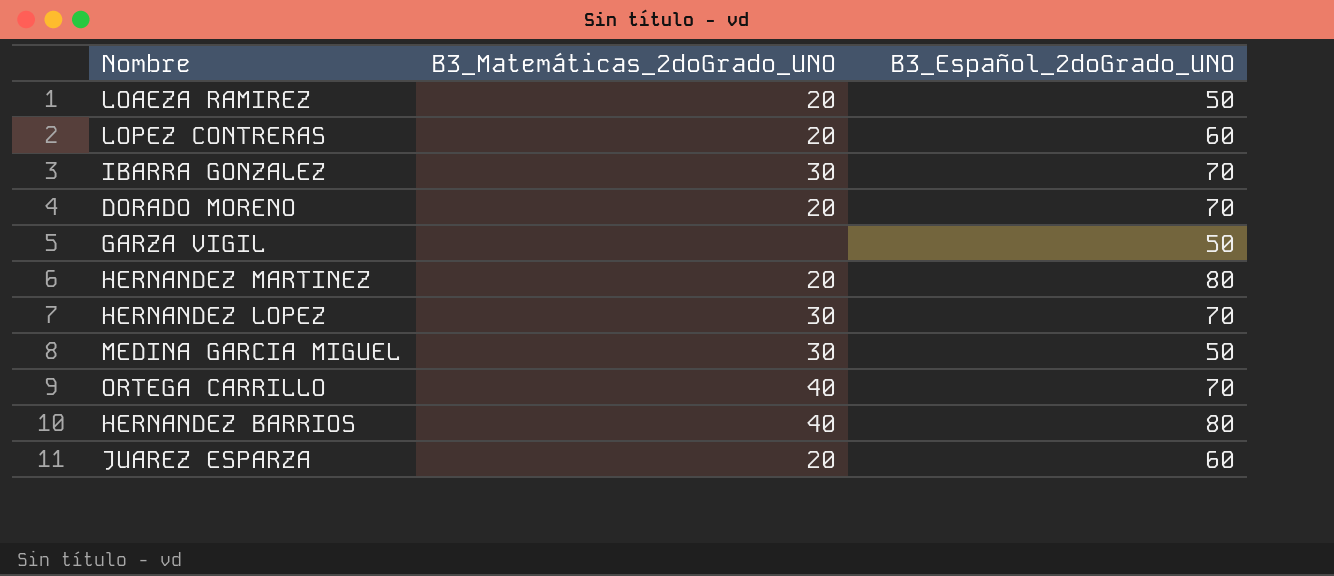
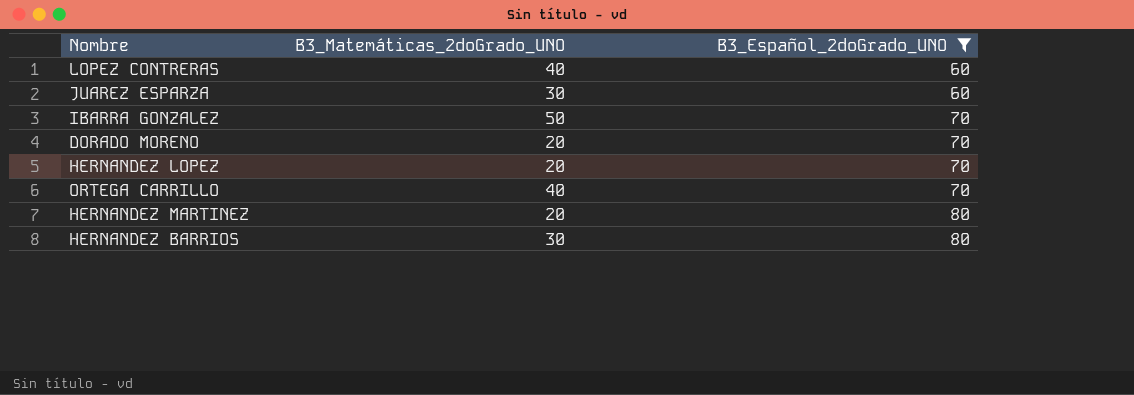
filter: none -> B3_Español_2doGrado_UNO != 50
row order: none -> B3_Español_2doGrado_UNO ascending
LOPEZ CONTRERAS | B3_Matemáticas_2doGrado_UNO: 20 -> 40
JUAREZ ESPARZA | B3_Matemáticas_2doGrado_UNO: 20 -> 30
IBARRA GONZALEZ | B3_Matemáticas_2doGrado_UNO: 30 -> 50
HERNANDEZ LOPEZ | B3_Matemáticas_2doGrado_UNO: 30 -> 20
HERNANDEZ BARRIOS | B3_Matemáticas_2doGrado_UNO: 40 -> 30

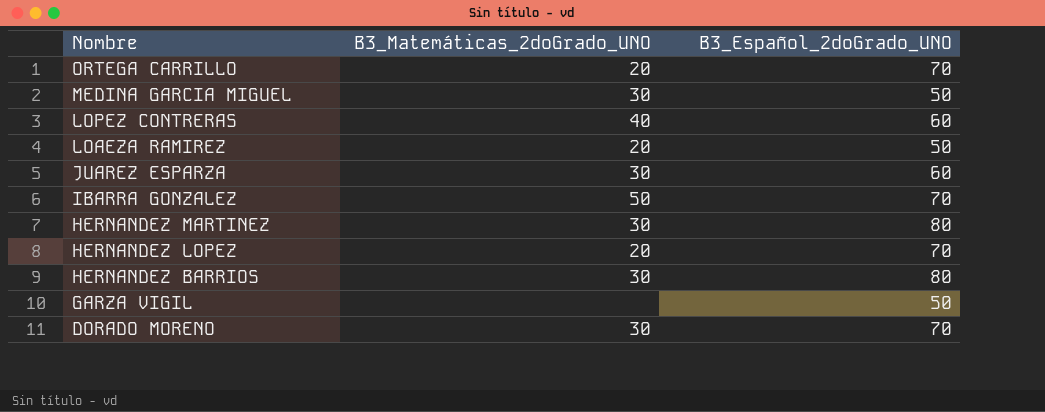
filter: B3_Español_2doGrado_UNO != 50 -> none
row order: B3_Español_2doGrado_UNO ascending -> Nombre descending
ORTEGA CARRILLO | B3_Matemáticas_2doGrado_UNO: 40 -> 20
HERNANDEZ MARTINEZ | B3_Matemáticas_2doGrado_UNO: 20 -> 30
DORADO MORENO | B3_Matemáticas_2doGrado_UNO: 20 -> 30

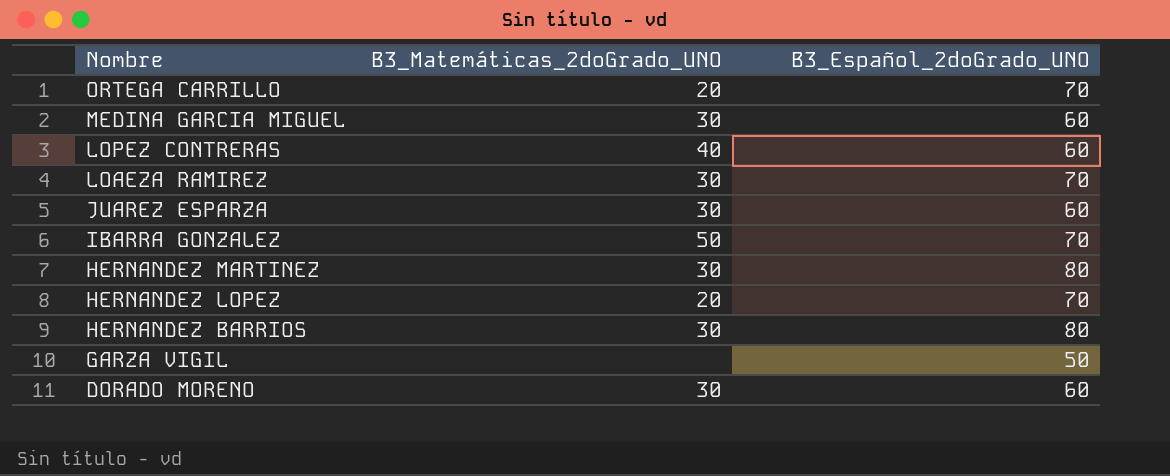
MEDINA GARCIA MIGUEL | B3_Español_2doGrado_UNO: 50 -> 60
LOAEZA RAMIREZ | B3_Matemáticas_2doGrado_UNO: 20 -> 30
LOAEZA RAMIREZ | B3_Español_2doGrado_UNO: 50 -> 70
DORADO MORENO | B3_Español_2doGrado_UNO: 70 -> 60

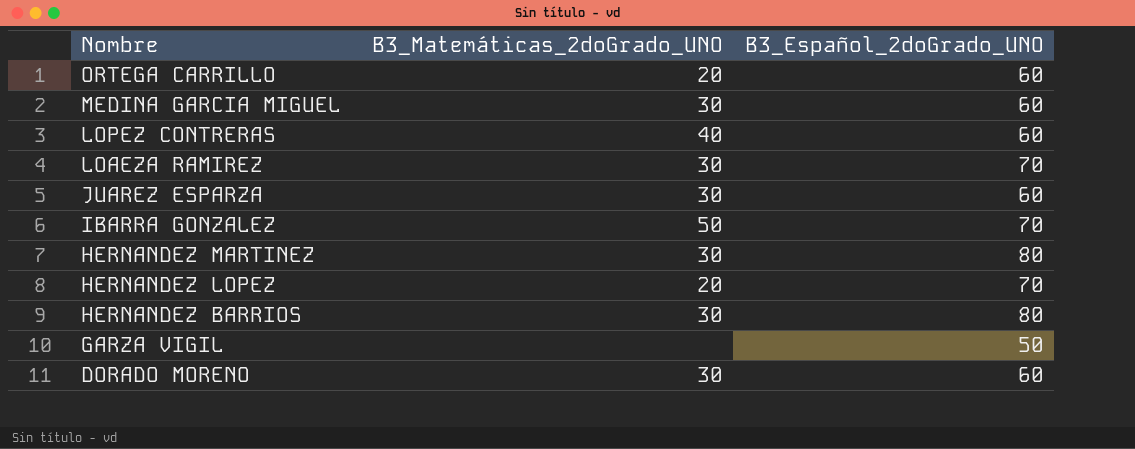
ORTEGA CARRILLO | B3_Español_2doGrado_UNO: 70 -> 60

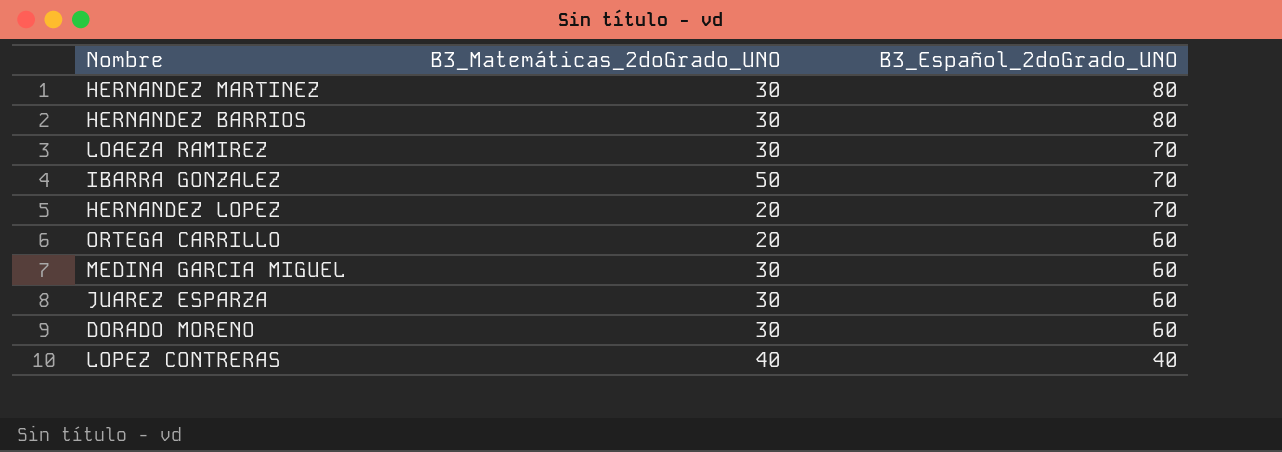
row order: Nombre descending -> B3_Español_2doGrado_UNO descending
row GARZA VIGIL: none | 50 -> none
LOPEZ CONTRERAS | B3_Español_2doGrado_UNO: 60 -> 40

......

WHAT YOU HAVE TO DO
Starting at the line that holds "DORADO MORENO | B3_Matemáticas_2doGrado_UNO: 20", write out every remaining line of the material above exactly as it appears. Pictures should not be copied.

RESULT OF THE EXERCISE
DORADO MORENO | B3_Matemáticas_2doGrado_UNO: 20 -> 30

MEDINA GARCIA MIGUEL | B3_Español_2doGrado_UNO: 50 -> 60
LOAEZA RAMIREZ | B3_Matemáticas_2doGrado_UNO: 20 -> 30
LOAEZA RAMIREZ | B3_Español_2doGrado_UNO: 50 -> 70
DORADO MORENO | B3_Español_2doGrado_UNO: 70 -> 60

ORTEGA CARRILLO | B3_Español_2doGrado_UNO: 70 -> 60

row order: Nombre descending -> B3_Español_2doGrado_UNO descending
row GARZA VIGIL: none | 50 -> none
LOPEZ CONTRERAS | B3_Español_2doGrado_UNO: 60 -> 40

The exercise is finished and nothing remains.